Designing ParaSail, a new programming language: A Pointer-Free Path to Object-Oriented Parallel Programming

Wednesday, August 1, 2012

A Pointer-Free Path to Object-Oriented Parallel Programming

The following is a first draft of a submission for the forthcoming "Foundations of Object-Oriented Languages" (FOOL 2012) workshop accompanying this year's SPLASH/OOPSLA conference in Tuscon. Any comments would be welcome.

-----------

ParaSail: Pointer-Free Path to Object-Oriented Parallel Programming

Pointers are ubiquitous in modern object-oriented programming languages, and many data structures such as trees, lists, graphs, hash tables, etc. depend on them heavily. Unfortunately, pointers can add significant complexity to programming. Pointers can make storage management more complex, pointers can make assignment and equality semantics more complex, pointers can increase the ways two different names (access paths) can designate the same object, pointers can make program analysis and proof more complex, and pointers can make it harder to "divide and conquer" a data structure for parallel processing.

Is there an alternative to using pointers? ParaSail, a new parallel object-oriented programming language, adopts a different paradigm for defining data structures. Rather than using pointers, ParaSail supports flexible data structuring using "expandable" (and shrinkable) objects, along with generalized indexing. By eliminating pointers, ParaSail significantly reduces the complexity for the programmer, while also allowing ParaSail to provide pervasive, safe, object-oriented parallel programming.

Expandable and Optional Objects

An "expandable" object is one which can grow without using pointers, much as a house can grow through additions. Where once there was a door to the back yard, a new screened-in porch can be added. Where once there was only one floor, a new floor can be added. The basic mechanism for expansion in ParaSail is that every type has one additional value, called "null." A component can initially be null, and then be replaced by a non-null value, thereby expanding the enclosing object. At some later point the enclosing object could shrink, by replacing a non-null component with null.

Not every component of an object is allowed to be null. The component must be declared as "optional" if it is allowed to take on a null value. For example, a Tree structure might have a (non-optional) "Payload" component, and then two additional components, "Left" and "Right," which are each declared as "optional Tree." Similarly, a stand-alone object may be declared to be of a type "T," or of a type "optional T." Only if it is declared "optional" may it take on the null value. The value of an object X declared as "optional" may be tested for nullness using "X is null" or "X not null."

Another example of a data structure using optional components would be a linked list, with each node having two components, one "Payload" component, and a "Tail" component of type "optional List." There is also a built-in parameterized type, "Basic_Array<Component_Type>" which allows the Component_Type to be specified as "optional." This allows the construction of a hash table with buckets represented as linked-lists, by declaring the "backbone" of the hash table as a "Basic_Array<optional List<Hash_Table_Item>>." The components of the hash table would start out as null, but as items are added to the hash table, one or more of the component lists would begin to grow.

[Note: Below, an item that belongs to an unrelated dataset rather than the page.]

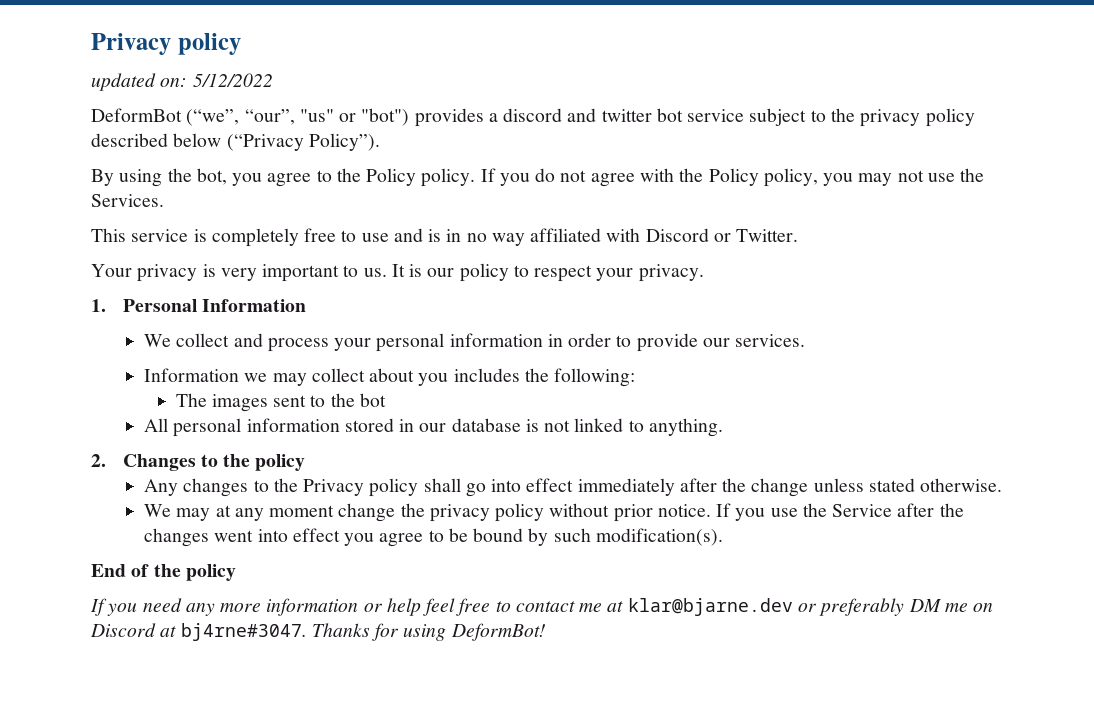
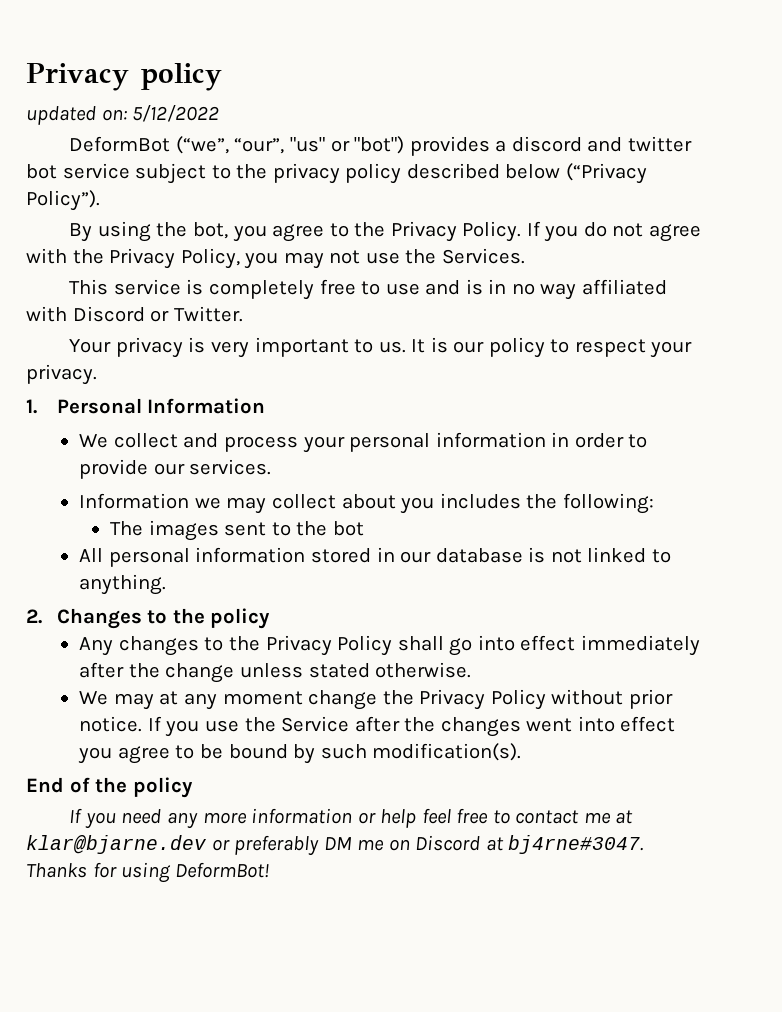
[366,168,476,187] Policy policy. -> [390,221,522,242] Privacy Policy.
[708,168,818,187] Policy policy, -> [109,248,240,269] Privacy Policy,
[369,478,419,497] policy -> [337,635,393,656] Policy
[429,503,545,522] privacy policy -> [419,689,546,710] Privacy Policy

Assignment, Move, and Swap Operations

Because there are no pointers, the semantics of assignment in ParaSail are very straightforward, namely the entire right-hand-side object is copied and assigned into the left-hand side, replacing whatever prior value was there. However, there are times when it is desirable to "move" a component from one object to another, or "swap" two components. Because implementing these on top of an assignment that uses copying would be painful, in ParaSail, "move" and "swap" are separate operations. The semantics of "move" is that the value of the left-hand-side is replaced with the value of the right-hand-side, and the right-hand-side ends up null. For "swap," the values of the left- and right-hand-side are swapped. Syntactically, ParaSail uses ":=" for (copying) assignment, "<==" for move, and "<=>" for swap. The ParaSail compiler is smart enough to automatically use "move" semantics when the right-hand-side is the result of a computation, rather than an object or component that persists after the assignment.

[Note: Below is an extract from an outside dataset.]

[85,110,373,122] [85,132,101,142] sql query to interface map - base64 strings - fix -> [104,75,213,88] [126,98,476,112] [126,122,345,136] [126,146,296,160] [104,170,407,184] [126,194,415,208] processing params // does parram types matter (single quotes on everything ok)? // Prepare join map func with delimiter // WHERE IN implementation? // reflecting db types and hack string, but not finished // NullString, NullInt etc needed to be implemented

As an example of where "move" might be used, if our hash table grows to the point that it would be wise to lengthen the backbone, we could create a new Basic_Array twice as large (for example), and then "move" each list node from the old array into the new array in an appropriate spot, rebuilding each linked list, and then finally "move" the new array into the original hash-table object, replacing the old array. The "swap" operation is also useful in many contexts, for example when balancing a tree structure, or when sorting an array.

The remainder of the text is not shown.